First Female Celebrity Colonel Sanders, Reba McEntire, Sings a Honky-Tonk Song in New KFC Spot

The ad promotes the chain's Smoky Mountain BBQ flavor

Reba McEntire stars as Colonel Sanders in the 60-second spot.
KFC

KFC has a new celebrity wearing Colonel Sanders’ signature white suit and goatee—Reba McEntire, who stars in a new 60-second spot promoting the fried-chicken chain’s new Smoky Mountain BBQ flavor.

A 30-second version of the ad from Wieden + Kennedy in Portland will air during Sunday’s Grammy Awards broadcast on CBS. McEntire replaces the noncelebrity Colonel Sanders.

“[The creative team] wrote everything, the script and the music,” McEntire told Adweek. “I thought they did a wonderful job on it all. We had fun with it.

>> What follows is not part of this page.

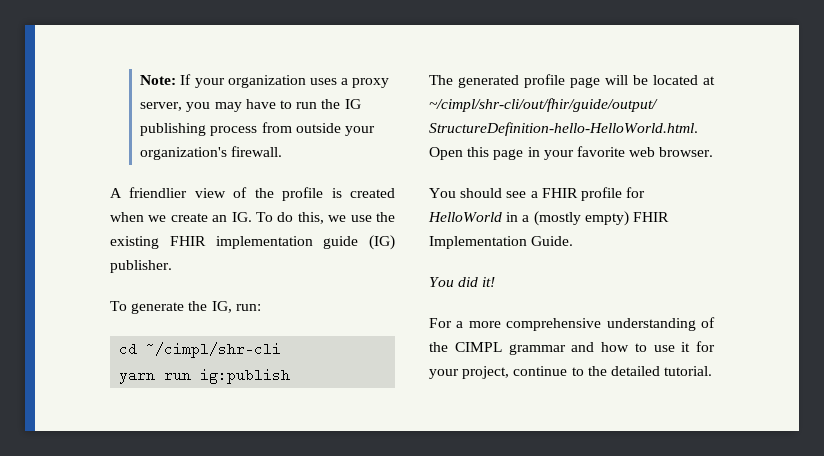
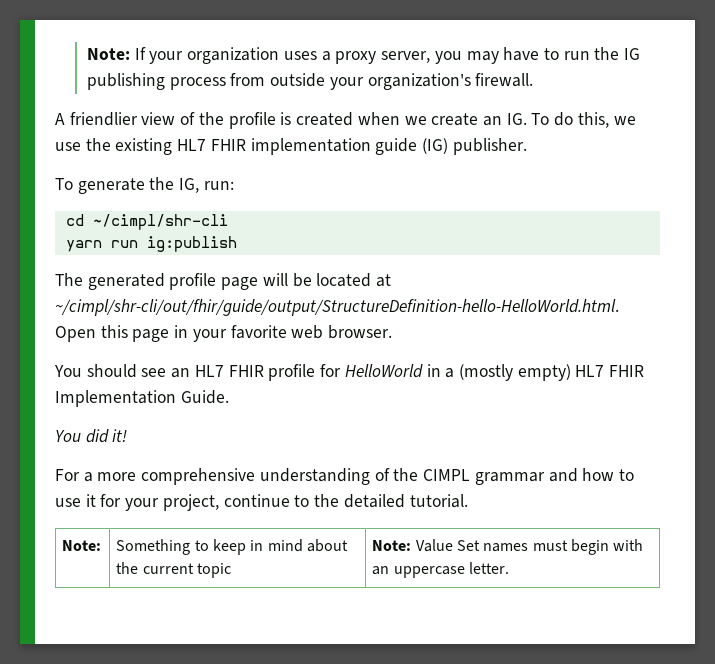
- A friendlier view of the profile is created when we create an IG. To do this, we use the existing FHIR implementation guide (IG) publisher.
+ A friendlier view of the profile is created when we create an IG. To do this, we use the existing HL7 FHIR implementation guide (IG) publisher.
- You should see a FHIR profile for HelloWorld in a (mostly empty) FHIR Implementation Guide.
+ You should see an HL7 FHIR profile for HelloWorld in a (mostly empty) HL7 FHIR Implementation Guide.
+ Note: | Something to keep in mind about the current topic | Note: Value Set names must begin with an uppercase letter.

I’d go in and sing it my way and they’d laugh and say for me to do it this way, and we’d all laugh.”

McEntire said she was “spellbound” in December when she was asked to be the first woman and first musician Colonel Sanders and that she enjoyed the way she was able to “portray what I do for a living as the Colonel.”

“With Reba’s southern roots and entrepreneurial spirit, she truly embodies the values of the Colonel and the crowd-pleasing flavor of our Smoky Mountain BBQ,” said Andrea Zahumensky, CMO, KFC U.S., in a statement.

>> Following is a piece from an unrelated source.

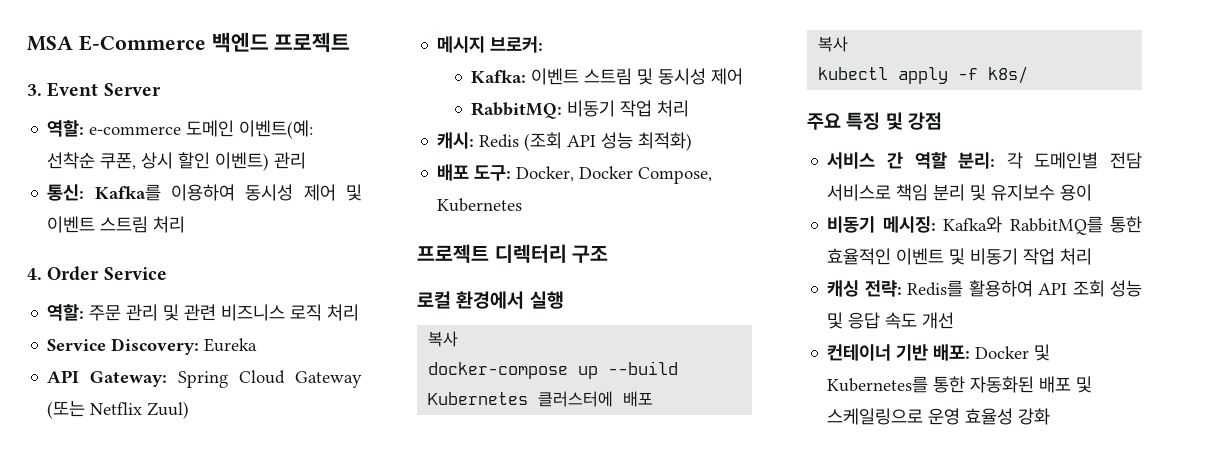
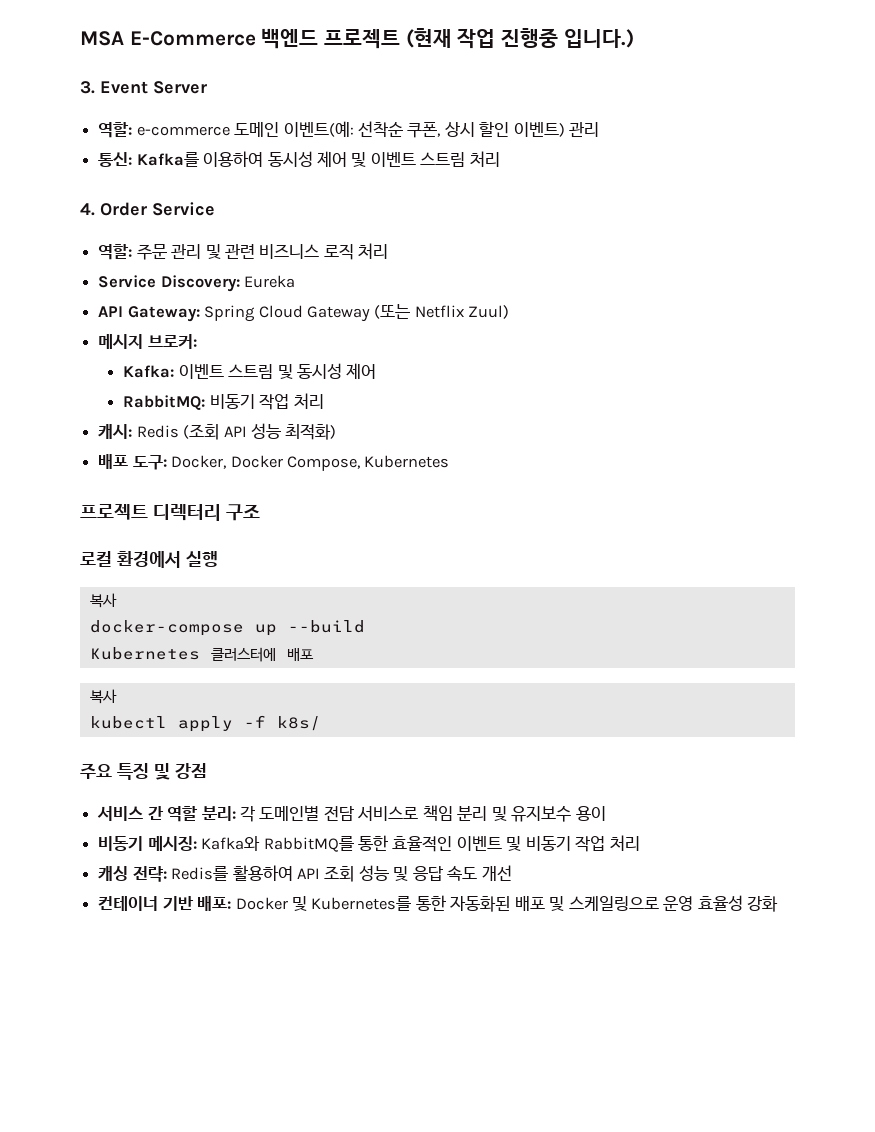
- MSA E-Commerce 백엔드 프로젝트
+ MSA E-Commerce 백엔드 프로젝트 (현재 작업 진행중 입니다.)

The new flavor will be available at participating KFC locations on Jan. 29.

McEntire said it was hard at first to sing while wearing the costume, goatee and mustache.

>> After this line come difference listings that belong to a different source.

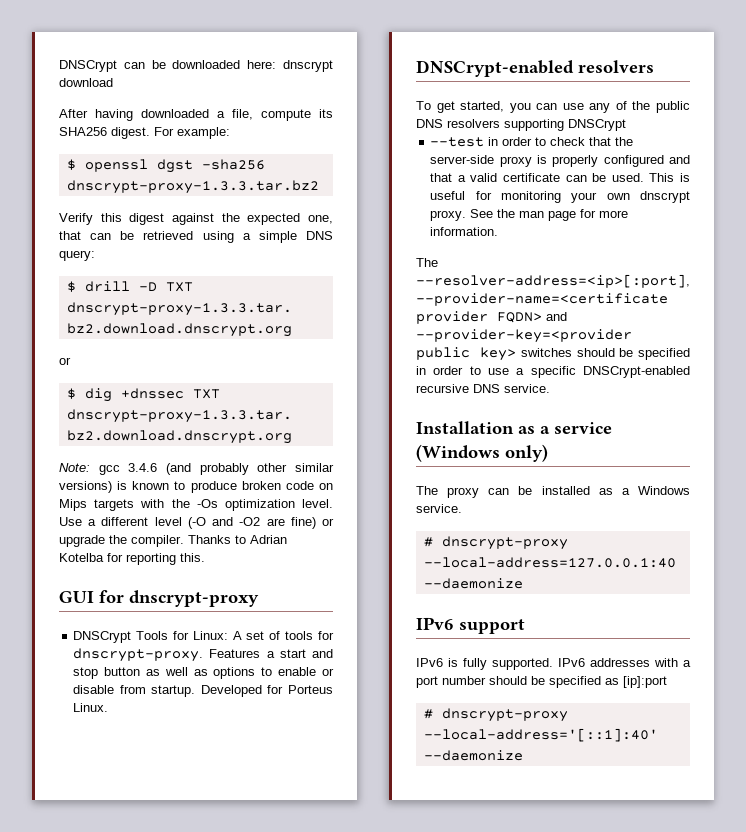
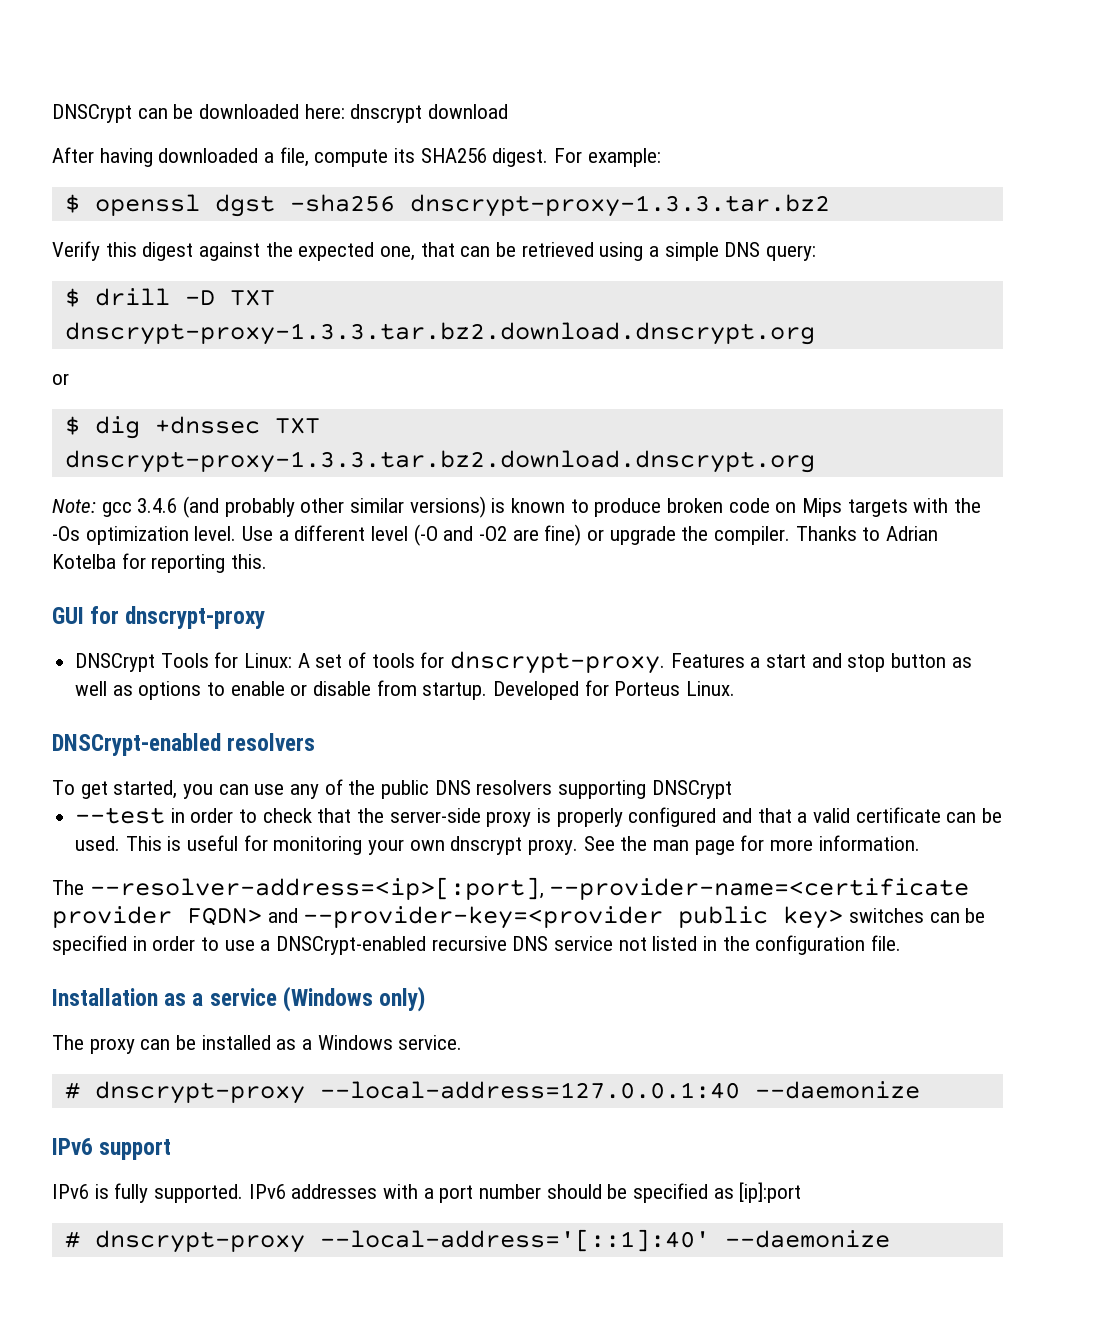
- The --resolver-address=<ip>[:port], --provider-name=<certificate provider FQDN> and --provider-key=<provider public key> switches should be specified in order to use a specific DNSCrypt-enabled recursive DNS service.
+ The --resolver-address=<ip>[:port], --provider-name=<certificate provider FQDN> and --provider-key=<provider public key> switches can be specified in order to use a DNSCrypt-enabled recursive DNS service not listed in the configuration file.

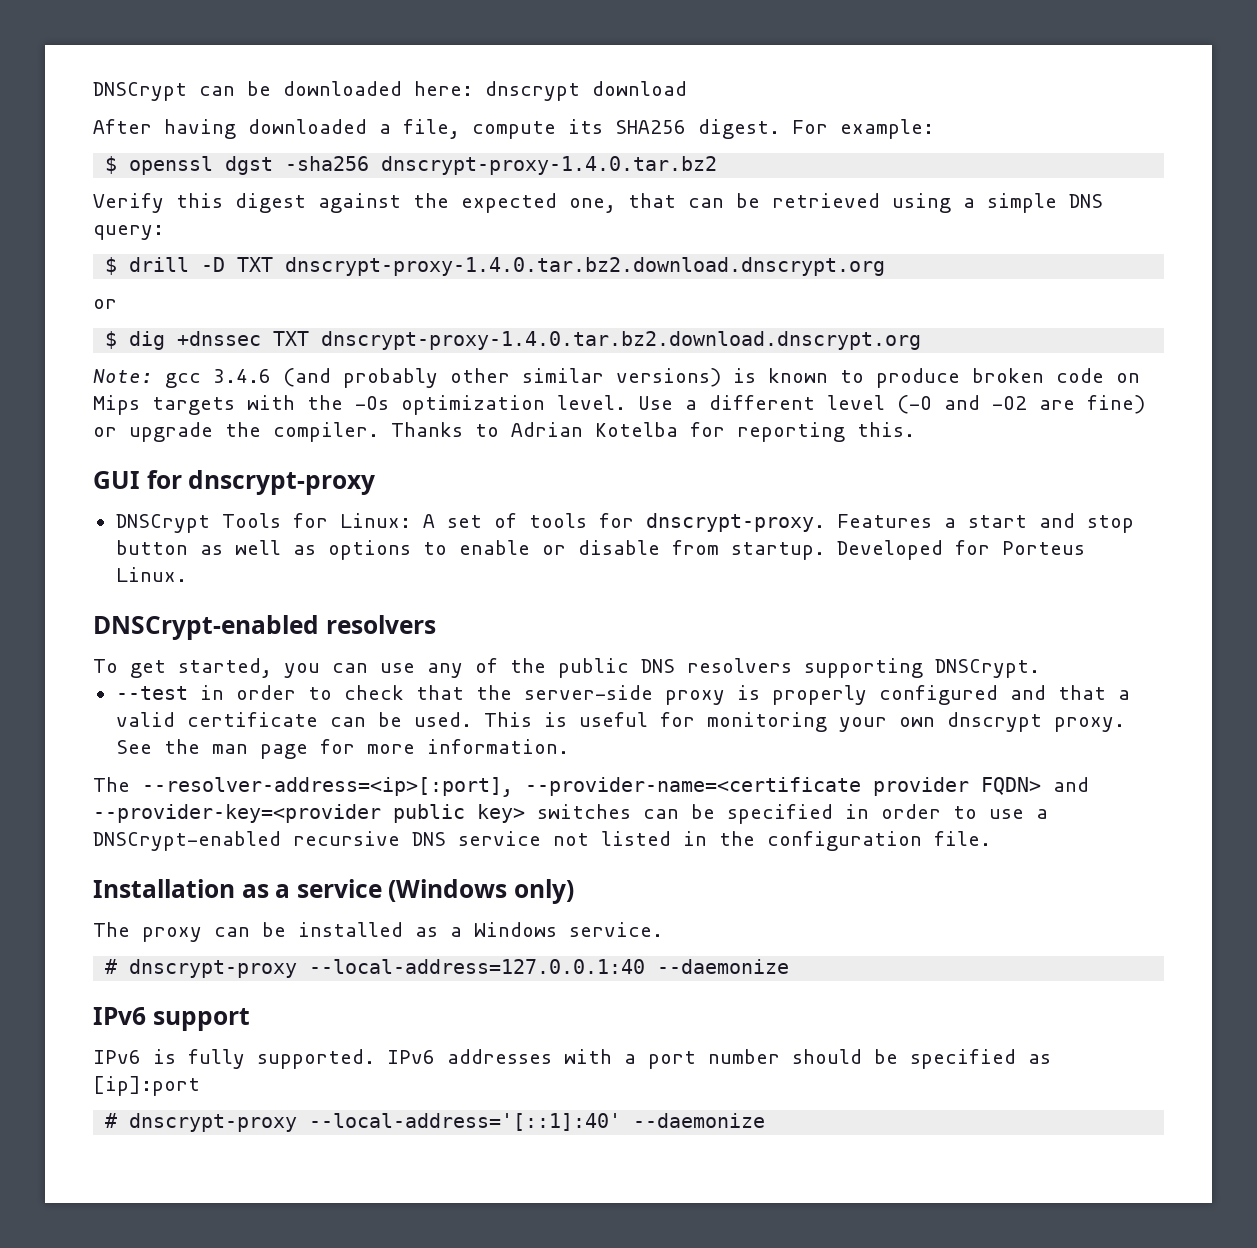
- $ openssl dgst -sha256 dnscrypt-proxy-1.3.3.tar.bz2
+ $ openssl dgst -sha256 dnscrypt-proxy-1.4.0.tar.bz2
- $ drill -D TXT dnscrypt-proxy-1.3.3.tar.bz2.download.dnscrypt.org
+ $ drill -D TXT dnscrypt-proxy-1.4.0.tar.bz2.download.dnscrypt.org
- $ dig +dnssec TXT dnscrypt-proxy-1.3.3.tar.bz2.download.dnscrypt.org
+ $ dig +dnssec TXT dnscrypt-proxy-1.4.0.tar.bz2.download.dnscrypt.org
- To get started, you can use any of the public DNS resolvers supporting DNSCrypt
+ To get started, you can use any of the public DNS resolvers supporting DNSCrypt.

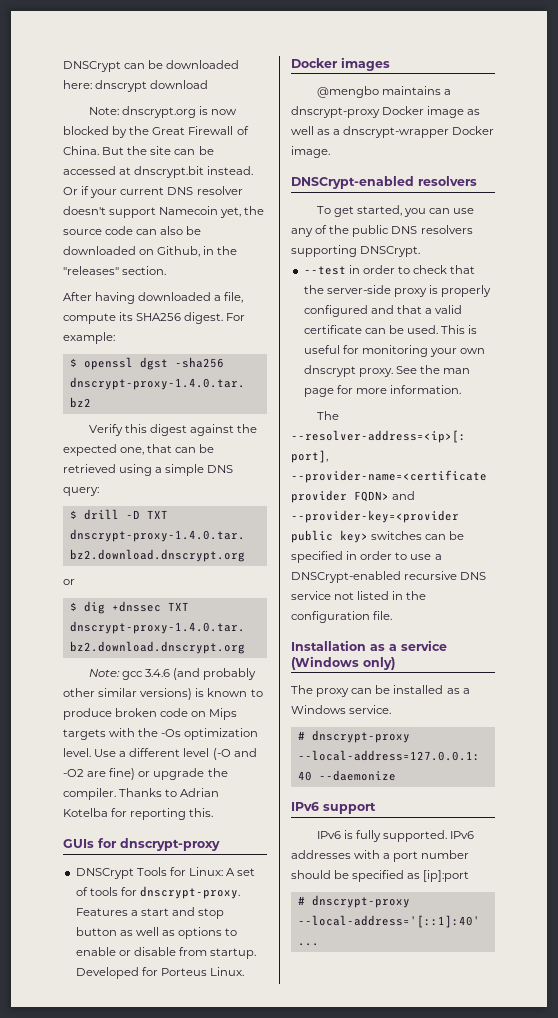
+ Note: dnscrypt.org is now blocked by the Great Firewall of China. But the site can be accessed at dnscrypt.bit instead. Or if your current DNS resolver doesn't support Namecoin yet, the source code can also be downloaded on Github, in the "releases" section.
- GUI for dnscrypt-proxy
+ GUIs for dnscrypt-proxy
+ Docker images
+ @mengbo maintains a dnscrypt-proxy Docker image as well as a dnscrypt-wrapper Docker image.
- # dnscrypt-proxy --local-address='[::1]:40' --daemonize
+ # dnscrypt-proxy --local-address='[::1]:40' ...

“It took a while to get used to it because when they put it on me, it was glued on my upper lip, and then when you smile, that stretches out,” she said. “So we kept gluing it back on.”

She continued: “I got a big kick out of the transformation and wearing the wig. The hardest part was when they said to me, ‘We want you to eat this piece of chicken while you’re the Colonel,’ and I looked at them and I looked at the band and they had mustaches and I said, ‘How do y’all eat with the mustache?'”

McEntire is in four spots for KFC, with the potential for a fifth appearance, according to a rep for the brand. McEntire noted that it “would thrill me to pieces to continue it on.”